What are the lines, written out exactly, from the one containing "row 港区: 266 | -421 -> none" to the end of the entries below? Include both ends and nothing more.

Top of Information

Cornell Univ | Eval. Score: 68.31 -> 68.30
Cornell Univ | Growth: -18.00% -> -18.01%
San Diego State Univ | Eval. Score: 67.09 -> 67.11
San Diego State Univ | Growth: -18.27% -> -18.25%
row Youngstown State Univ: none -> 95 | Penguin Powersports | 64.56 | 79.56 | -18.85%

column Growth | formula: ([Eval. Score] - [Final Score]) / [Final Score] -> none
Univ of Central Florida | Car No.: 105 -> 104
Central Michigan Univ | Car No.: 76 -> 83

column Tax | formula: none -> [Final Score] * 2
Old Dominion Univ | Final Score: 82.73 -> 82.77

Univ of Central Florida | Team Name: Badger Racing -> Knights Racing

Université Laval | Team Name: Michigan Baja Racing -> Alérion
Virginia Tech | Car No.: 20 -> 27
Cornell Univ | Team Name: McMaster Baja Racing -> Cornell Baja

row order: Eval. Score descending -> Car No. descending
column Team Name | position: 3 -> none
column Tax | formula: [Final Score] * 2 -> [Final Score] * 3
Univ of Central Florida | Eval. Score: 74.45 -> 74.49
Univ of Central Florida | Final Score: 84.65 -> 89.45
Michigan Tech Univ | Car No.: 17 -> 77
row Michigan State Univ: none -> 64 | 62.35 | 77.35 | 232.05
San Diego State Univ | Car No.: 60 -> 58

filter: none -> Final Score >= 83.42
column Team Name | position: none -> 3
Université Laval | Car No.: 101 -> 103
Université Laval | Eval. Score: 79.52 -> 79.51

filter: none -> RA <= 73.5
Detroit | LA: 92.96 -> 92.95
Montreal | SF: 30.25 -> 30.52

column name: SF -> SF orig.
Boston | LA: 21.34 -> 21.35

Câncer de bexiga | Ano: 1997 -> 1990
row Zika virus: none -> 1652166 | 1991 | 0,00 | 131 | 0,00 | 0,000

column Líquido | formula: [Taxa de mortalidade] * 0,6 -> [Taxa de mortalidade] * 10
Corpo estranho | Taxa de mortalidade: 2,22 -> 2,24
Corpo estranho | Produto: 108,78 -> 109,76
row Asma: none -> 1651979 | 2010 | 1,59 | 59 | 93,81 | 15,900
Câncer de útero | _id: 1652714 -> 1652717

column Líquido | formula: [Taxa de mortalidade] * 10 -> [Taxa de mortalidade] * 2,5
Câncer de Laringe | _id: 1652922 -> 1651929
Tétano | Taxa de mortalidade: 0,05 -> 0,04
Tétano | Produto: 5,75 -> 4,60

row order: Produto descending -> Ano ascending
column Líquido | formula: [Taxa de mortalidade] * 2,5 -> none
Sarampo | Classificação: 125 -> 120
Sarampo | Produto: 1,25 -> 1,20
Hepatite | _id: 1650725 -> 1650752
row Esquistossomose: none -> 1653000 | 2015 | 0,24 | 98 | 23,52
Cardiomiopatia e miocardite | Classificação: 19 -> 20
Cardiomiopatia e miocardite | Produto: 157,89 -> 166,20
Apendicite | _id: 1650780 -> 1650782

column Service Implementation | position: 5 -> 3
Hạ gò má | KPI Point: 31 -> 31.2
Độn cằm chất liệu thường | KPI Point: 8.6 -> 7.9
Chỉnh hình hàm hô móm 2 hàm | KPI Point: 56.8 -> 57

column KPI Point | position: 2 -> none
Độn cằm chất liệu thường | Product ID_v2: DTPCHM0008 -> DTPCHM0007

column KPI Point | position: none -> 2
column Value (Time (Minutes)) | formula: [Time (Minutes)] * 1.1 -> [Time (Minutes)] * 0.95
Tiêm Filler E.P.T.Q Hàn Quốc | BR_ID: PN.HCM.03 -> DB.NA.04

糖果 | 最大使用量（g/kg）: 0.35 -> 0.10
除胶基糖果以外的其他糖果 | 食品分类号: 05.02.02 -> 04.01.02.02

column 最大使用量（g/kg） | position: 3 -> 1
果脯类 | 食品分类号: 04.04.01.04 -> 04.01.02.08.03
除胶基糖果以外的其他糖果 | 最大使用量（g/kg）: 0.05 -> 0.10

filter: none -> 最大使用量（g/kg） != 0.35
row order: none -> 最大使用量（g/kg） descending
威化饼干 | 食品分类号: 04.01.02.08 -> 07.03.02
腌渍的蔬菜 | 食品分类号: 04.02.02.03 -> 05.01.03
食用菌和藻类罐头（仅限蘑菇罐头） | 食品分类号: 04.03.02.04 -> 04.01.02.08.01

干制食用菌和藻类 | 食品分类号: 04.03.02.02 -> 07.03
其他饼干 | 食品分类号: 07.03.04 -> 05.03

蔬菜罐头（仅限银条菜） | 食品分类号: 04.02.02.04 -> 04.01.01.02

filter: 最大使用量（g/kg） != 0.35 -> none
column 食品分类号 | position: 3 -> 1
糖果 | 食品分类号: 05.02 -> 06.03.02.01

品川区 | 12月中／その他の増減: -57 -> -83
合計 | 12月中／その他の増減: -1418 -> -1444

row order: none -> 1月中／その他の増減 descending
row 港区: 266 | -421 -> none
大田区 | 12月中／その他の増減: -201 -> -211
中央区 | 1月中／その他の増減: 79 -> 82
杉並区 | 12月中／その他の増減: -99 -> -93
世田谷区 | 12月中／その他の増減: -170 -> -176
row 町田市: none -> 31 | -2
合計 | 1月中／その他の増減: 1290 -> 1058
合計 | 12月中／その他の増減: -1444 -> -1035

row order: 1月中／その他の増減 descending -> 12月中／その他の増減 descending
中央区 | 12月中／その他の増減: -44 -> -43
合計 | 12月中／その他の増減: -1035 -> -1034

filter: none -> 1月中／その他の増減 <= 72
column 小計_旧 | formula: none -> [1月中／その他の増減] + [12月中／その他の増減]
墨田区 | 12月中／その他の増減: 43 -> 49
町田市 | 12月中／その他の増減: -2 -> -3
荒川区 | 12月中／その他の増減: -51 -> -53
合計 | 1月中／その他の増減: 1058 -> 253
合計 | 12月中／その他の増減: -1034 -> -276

Bottom of Information

#### Output of the task
row 港区: 266 | -421 -> none
大田区 | 12月中／その他の増減: -201 -> -211
中央区 | 1月中／その他の増減: 79 -> 82
杉並区 | 12月中／その他の増減: -99 -> -93
世田谷区 | 12月中／その他の増減: -170 -> -176
row 町田市: none -> 31 | -2
合計 | 1月中／その他の増減: 1290 -> 1058
合計 | 12月中／その他の増減: -1444 -> -1035

row order: 1月中／その他の増減 descending -> 12月中／その他の増減 descending
中央区 | 12月中／その他の増減: -44 -> -43
合計 | 12月中／その他の増減: -1035 -> -1034

filter: none -> 1月中／その他の増減 <= 72
column 小計_旧 | formula: none -> [1月中／その他の増減] + [12月中／その他の増減]
墨田区 | 12月中／その他の増減: 43 -> 49
町田市 | 12月中／その他の増減: -2 -> -3
荒川区 | 12月中／その他の増減: -51 -> -53
合計 | 1月中／その他の増減: 1058 -> 253
合計 | 12月中／その他の増減: -1034 -> -276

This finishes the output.